Humainement, les personnes étaient sympathiques. Mais le système, lui… ah, le système…

Quelques exemples :

  • Je souhaitais que la ville offre à nos 18 bénévoles quatre billets gratuits par an pour leurs proches.
    Réponse : « C’est de l’argent public, ce n’est pas possible, c’est trop compliqué. »
    Même en alertant l’élu en charge de la culture, rien n’a bougé. Il n’a jamais pris le dossier en main.

  • Le musée était ouvert du mercredi au dimanche, de 14 h à 17 h 30.
    À plusieurs reprises, des visiteurs venus de loin ont trouvé porte close.
    Réponse : « Ah oui, la personne est malade… »

  • J’ai proposé de garder les clés pour pouvoir ouvrir en urgence.
    Réponse : « Ah non, vous n’êtes pas de la mairie… »

  • La communication ? Trois publications Facebook par an, c’est « suffisant »…
    Dans la grande ville voisine, presque personne ne connaissait l’existence du musée.

  • Soirées au musée ? Jamais possible. Toujours trop complexe.

  • Le directeur du musée licencié ? Nous l’avons appris quatre mois plus tard.

  • L’office de tourisme ? Il classait le musée à côté d’un salon de massage/spa…

Etc., etc.

Le pompon

Lors d’une réunion, il y a quelques mois, avec l’élu à la culture et le directeur des services, le message a été, en substance :
« Gérer un musée, finalement, ce n’est pas trop notre truc. C’est compliqué. Vous ne voulez pas une subvention et vous gérez tout vous-mêmes ? »

Avec mon épouse, nous avons été dégoûtés par ce manque évident d’intérêt.

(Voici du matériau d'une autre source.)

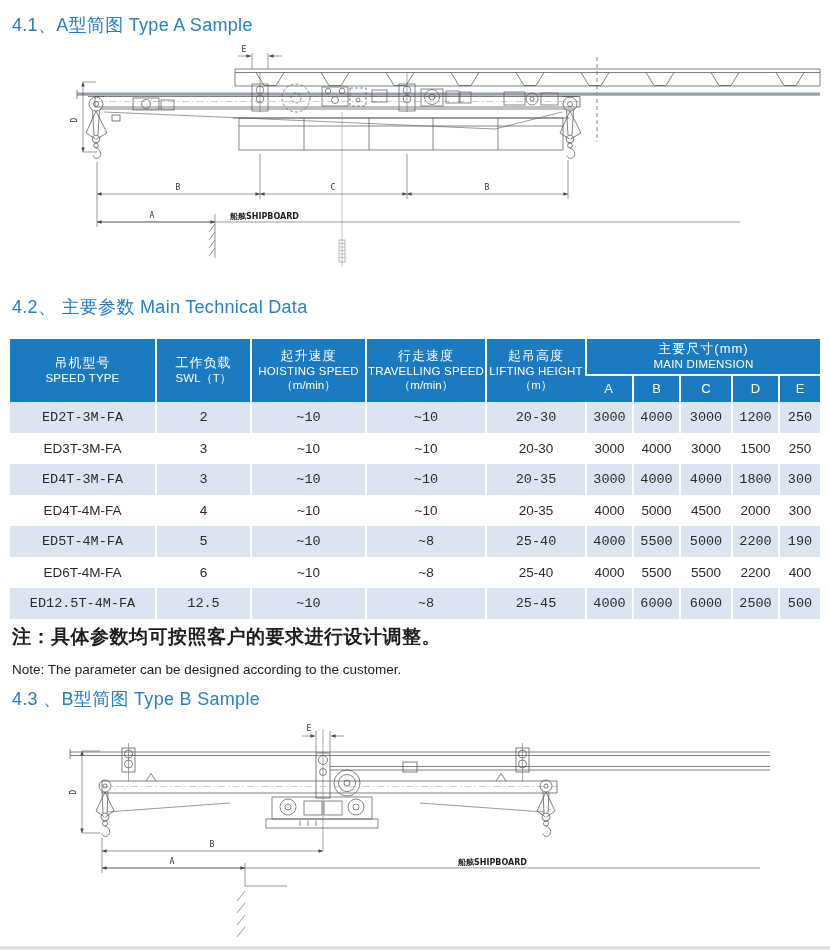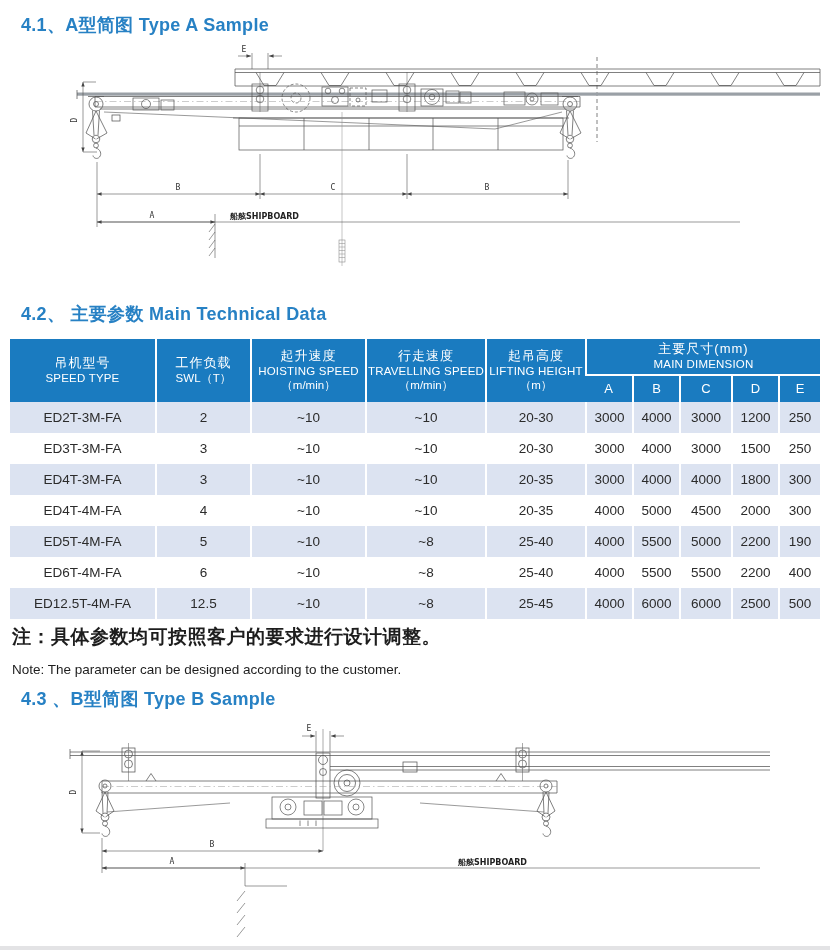"4.1、A型简图 Type A Sample" .heading { font-weight: 700 -> 400; margin-left: 9px -> none }
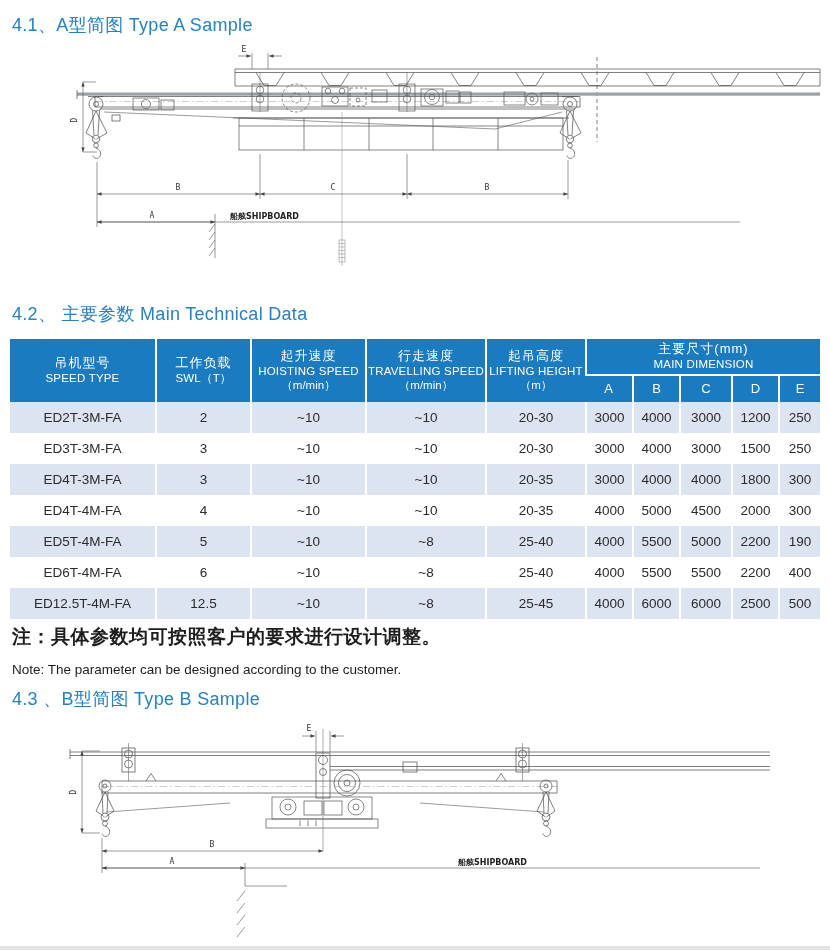"4.2、 主要参数 Main Technical Data" div.heading { top: 302px -> 295px }
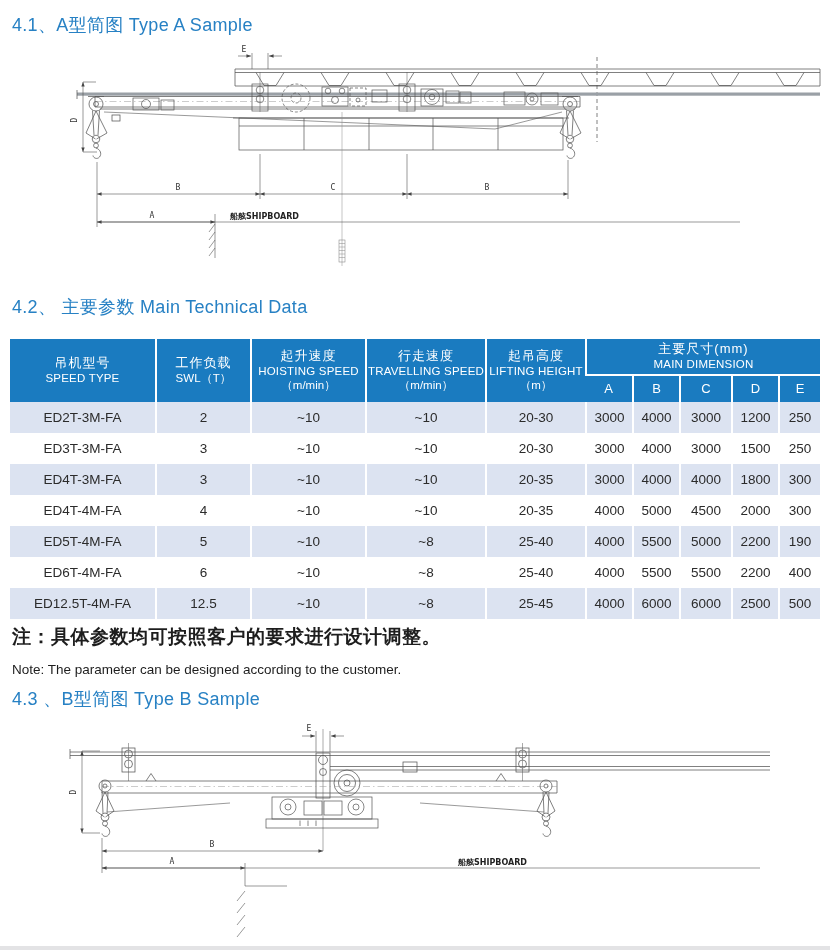"ED2T-3M-FA" table.tech tr.alt td { font-family: none -> Liberation Mono, monospace }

Quand nous étions à l’aérodrome, notre record annuel a été de 10 000 visiteursÀ la Banque de France, nous avons culminé à 5 000.
Quand j’interroge ne serait-ce que des Strasbourgeois, pas un seul ne sait que la plus grande collection de malles est à Haguenau. Sic.

Je ne sais pas si les commerçants, les habitants ou le public prendront la mesure de la perte d’un pôle culturel unique.
Nous étions devenus, sur la plupart des sites de référence, l’attraction n°1 de la ville (TripAdvisor, Google…).

J’ai proposé d’organiser une réunion de retour d’expérience pour analyser les causes de cet échec et dire ce qui, selon moi, aurait dû être fait.
J’attends toujours. Et je doute d’avoir une réponse.

Depuis l’annonce de la vente dans la presse, j’ai reçu des dizaines de témoignages de soutien.
Mais aucun élu ne m’a contacté pour comprendre pourquoi nous arrêtions.

Nous avons arrêté parce que les choses ne sont pas faites, parce que l’élu à la culture nous a laissé entendre que le musée… bof.
Je lui souhaite de faire mieux et plus intéressant, et de trouver des collectionneurs qui prêtent gratuitement ainsi que des bénévoles qui s’investissent autant.


Voilà.
La cohabitation entre le public et le privé est compliquée.
Et la seule bonne volonté d’un couple ne suffit pas.